───── RECORDED INFORMATION ─────

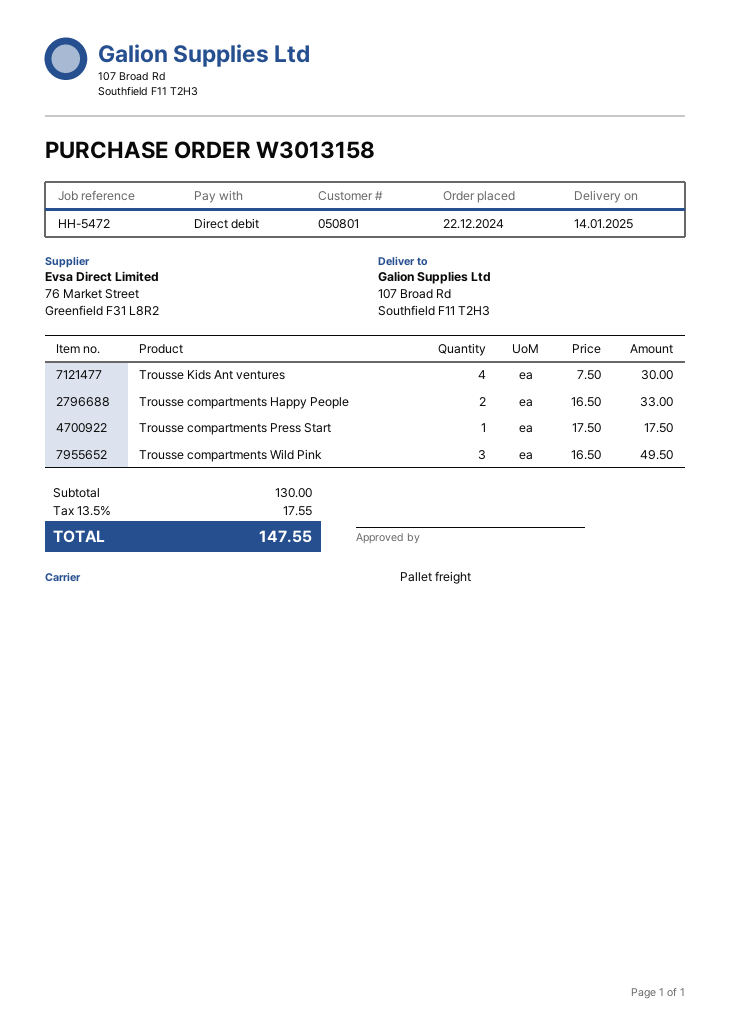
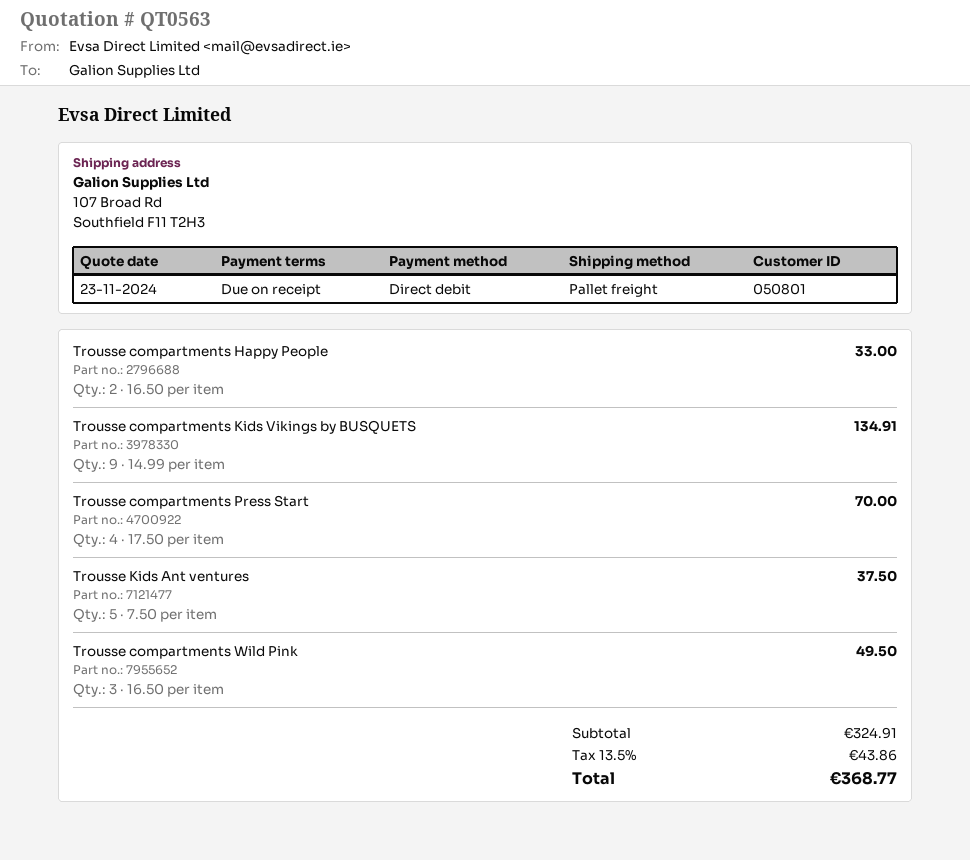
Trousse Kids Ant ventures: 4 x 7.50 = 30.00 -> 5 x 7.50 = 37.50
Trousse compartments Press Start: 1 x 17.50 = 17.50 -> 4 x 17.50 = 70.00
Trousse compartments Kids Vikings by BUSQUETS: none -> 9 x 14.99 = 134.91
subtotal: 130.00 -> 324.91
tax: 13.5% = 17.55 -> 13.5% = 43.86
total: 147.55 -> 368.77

─────

### TASK GOAL
The records above should be duplicated exactly, with none of their pictures kept.

### OUTPUT OF THE TASK
Trousse Kids Ant ventures: 4 x 7.50 = 30.00 -> 5 x 7.50 = 37.50
Trousse compartments Press Start: 1 x 17.50 = 17.50 -> 4 x 17.50 = 70.00
Trousse compartments Kids Vikings by BUSQUETS: none -> 9 x 14.99 = 134.91
subtotal: 130.00 -> 324.91
tax: 13.5% = 17.55 -> 13.5% = 43.86
total: 147.55 -> 368.77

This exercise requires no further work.